• [PROBLEM TO WORK ON]: When the word "Genesis" appears in a line of the data below, list that line.

• [THE DATA]:
⁂

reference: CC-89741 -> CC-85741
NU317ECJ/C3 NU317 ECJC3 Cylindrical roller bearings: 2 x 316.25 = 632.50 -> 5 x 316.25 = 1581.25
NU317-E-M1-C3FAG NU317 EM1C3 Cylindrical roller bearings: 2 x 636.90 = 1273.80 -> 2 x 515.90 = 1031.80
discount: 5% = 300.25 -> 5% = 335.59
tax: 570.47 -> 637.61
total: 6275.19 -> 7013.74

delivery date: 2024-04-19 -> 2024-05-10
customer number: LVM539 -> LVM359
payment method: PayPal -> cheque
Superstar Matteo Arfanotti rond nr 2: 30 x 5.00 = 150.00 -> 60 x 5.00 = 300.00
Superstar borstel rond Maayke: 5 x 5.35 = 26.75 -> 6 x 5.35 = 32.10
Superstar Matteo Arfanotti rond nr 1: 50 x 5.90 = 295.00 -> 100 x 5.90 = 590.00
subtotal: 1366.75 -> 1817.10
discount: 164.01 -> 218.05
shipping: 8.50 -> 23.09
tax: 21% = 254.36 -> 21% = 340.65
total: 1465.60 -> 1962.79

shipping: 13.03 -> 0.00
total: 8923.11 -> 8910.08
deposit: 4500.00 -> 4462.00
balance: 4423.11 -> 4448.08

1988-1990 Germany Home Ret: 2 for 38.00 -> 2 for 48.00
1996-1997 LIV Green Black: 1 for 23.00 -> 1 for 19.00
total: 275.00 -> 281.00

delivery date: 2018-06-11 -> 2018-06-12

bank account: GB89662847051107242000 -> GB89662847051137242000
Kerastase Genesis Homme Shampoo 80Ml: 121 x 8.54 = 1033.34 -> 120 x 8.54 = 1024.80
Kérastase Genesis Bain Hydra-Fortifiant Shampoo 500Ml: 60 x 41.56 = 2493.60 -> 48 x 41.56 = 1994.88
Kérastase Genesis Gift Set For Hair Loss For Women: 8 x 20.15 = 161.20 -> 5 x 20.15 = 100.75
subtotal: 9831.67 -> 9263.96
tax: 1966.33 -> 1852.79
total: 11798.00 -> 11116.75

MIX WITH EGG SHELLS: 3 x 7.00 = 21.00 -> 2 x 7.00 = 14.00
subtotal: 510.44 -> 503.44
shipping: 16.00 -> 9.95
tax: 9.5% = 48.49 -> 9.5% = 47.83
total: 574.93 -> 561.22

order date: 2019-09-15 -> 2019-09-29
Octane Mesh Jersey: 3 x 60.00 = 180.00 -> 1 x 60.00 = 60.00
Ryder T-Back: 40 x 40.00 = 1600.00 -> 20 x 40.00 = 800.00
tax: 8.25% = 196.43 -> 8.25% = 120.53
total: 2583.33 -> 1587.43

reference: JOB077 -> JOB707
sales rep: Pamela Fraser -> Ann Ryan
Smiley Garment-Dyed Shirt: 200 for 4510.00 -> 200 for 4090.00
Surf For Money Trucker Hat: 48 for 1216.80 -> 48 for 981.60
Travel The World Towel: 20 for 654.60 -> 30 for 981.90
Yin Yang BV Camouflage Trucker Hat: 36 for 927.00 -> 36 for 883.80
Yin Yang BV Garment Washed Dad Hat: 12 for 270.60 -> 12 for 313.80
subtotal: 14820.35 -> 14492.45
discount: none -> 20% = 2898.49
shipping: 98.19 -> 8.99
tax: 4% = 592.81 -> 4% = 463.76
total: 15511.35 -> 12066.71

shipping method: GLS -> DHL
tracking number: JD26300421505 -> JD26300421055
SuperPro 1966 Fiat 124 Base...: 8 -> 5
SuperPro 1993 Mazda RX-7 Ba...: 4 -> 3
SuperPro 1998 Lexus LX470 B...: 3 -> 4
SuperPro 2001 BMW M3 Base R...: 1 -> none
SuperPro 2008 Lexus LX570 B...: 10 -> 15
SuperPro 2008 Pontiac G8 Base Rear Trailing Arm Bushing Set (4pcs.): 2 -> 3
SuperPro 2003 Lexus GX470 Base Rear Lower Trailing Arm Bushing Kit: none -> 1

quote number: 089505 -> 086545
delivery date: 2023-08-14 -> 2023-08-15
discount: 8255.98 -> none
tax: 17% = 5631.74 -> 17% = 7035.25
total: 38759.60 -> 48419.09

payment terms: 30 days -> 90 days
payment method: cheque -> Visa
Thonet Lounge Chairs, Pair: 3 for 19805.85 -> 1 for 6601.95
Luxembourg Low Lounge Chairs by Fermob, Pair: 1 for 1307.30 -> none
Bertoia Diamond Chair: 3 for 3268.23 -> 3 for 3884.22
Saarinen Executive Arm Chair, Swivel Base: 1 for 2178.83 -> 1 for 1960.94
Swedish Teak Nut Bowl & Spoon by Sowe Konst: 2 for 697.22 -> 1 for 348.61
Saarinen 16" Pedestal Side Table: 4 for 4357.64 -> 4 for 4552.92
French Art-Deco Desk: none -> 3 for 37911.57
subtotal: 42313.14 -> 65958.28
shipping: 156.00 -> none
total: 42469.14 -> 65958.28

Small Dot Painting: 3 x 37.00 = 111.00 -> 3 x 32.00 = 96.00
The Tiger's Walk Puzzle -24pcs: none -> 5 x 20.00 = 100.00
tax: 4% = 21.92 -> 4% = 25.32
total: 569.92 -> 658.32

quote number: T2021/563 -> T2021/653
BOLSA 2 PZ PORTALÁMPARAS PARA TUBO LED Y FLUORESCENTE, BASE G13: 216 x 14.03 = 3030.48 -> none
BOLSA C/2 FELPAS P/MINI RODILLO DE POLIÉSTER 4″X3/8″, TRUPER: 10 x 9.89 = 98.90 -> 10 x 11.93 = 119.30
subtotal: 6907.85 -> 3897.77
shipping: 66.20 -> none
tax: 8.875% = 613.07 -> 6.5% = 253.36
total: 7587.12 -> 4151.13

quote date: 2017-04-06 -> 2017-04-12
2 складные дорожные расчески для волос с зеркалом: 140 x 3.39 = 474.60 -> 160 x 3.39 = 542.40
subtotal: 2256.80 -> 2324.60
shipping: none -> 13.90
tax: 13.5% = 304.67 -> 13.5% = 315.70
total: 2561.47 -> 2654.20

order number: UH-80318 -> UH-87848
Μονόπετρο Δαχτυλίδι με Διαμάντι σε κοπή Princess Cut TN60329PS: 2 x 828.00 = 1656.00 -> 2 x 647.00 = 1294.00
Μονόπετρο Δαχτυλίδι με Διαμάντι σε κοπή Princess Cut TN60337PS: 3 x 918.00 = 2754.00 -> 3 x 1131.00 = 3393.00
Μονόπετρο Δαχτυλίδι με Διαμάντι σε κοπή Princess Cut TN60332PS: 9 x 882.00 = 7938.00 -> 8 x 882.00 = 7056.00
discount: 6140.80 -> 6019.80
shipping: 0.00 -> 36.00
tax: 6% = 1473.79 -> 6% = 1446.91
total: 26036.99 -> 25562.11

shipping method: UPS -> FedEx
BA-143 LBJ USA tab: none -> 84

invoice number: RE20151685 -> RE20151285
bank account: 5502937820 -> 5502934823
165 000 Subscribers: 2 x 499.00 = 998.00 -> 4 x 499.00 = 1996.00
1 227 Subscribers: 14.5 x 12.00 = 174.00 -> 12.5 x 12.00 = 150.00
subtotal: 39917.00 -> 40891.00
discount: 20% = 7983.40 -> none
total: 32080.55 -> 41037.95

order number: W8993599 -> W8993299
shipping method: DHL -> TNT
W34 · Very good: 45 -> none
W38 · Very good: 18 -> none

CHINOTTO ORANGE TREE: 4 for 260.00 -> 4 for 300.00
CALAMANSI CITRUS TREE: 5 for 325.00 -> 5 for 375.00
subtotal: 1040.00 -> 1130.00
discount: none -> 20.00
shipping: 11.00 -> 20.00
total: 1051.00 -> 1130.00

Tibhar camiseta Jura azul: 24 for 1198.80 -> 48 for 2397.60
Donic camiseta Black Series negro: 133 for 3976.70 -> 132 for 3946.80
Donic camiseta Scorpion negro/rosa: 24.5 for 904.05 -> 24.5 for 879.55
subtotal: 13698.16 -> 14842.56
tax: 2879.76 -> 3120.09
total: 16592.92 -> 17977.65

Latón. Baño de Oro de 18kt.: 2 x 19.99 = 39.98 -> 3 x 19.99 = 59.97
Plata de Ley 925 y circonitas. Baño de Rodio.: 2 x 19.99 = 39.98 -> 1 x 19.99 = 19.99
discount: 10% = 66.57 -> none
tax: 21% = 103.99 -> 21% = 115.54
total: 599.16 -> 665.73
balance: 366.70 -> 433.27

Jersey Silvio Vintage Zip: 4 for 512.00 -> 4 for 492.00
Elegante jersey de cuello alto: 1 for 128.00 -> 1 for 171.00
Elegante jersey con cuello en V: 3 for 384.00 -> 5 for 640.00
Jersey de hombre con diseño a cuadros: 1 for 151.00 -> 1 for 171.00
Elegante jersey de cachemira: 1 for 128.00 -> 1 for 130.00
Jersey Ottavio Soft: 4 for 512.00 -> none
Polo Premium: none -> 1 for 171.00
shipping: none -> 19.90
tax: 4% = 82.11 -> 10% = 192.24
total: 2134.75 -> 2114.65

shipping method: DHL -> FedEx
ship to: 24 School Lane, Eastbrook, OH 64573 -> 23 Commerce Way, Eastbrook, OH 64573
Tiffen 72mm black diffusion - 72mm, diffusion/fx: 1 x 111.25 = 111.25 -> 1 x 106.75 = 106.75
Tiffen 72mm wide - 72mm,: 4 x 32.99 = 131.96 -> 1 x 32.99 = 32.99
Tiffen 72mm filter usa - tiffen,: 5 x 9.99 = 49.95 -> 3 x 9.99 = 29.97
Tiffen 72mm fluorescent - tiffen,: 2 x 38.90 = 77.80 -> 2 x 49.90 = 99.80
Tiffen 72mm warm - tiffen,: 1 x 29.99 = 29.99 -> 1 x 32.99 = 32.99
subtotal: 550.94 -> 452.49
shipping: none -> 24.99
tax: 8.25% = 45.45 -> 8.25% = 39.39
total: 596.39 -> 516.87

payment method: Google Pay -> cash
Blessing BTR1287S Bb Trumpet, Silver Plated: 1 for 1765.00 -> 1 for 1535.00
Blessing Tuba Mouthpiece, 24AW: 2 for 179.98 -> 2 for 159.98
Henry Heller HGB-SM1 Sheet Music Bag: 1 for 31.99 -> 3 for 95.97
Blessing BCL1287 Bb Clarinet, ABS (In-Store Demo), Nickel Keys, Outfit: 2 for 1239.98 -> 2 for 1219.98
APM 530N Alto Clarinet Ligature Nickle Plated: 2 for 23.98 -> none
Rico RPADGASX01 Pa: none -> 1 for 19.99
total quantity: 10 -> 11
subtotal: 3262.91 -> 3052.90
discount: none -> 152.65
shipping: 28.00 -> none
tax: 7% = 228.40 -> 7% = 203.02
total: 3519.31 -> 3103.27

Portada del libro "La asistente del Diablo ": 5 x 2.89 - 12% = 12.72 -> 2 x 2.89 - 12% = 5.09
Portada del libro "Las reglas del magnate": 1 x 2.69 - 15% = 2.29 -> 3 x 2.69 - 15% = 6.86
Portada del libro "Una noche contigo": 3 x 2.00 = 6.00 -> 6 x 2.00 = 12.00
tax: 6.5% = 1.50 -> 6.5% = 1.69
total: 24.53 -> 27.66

⁂

• [WRITTEN SOLUTION]:
Kerastase Genesis Homme Shampoo 80Ml: 121 x 8.54 = 1033.34 -> 120 x 8.54 = 1024.80
Kérastase Genesis Bain Hydra-Fortifiant Shampoo 500Ml: 60 x 41.56 = 2493.60 -> 48 x 41.56 = 1994.88
Kérastase Genesis Gift Set For Hair Loss For Women: 8 x 20.15 = 161.20 -> 5 x 20.15 = 100.75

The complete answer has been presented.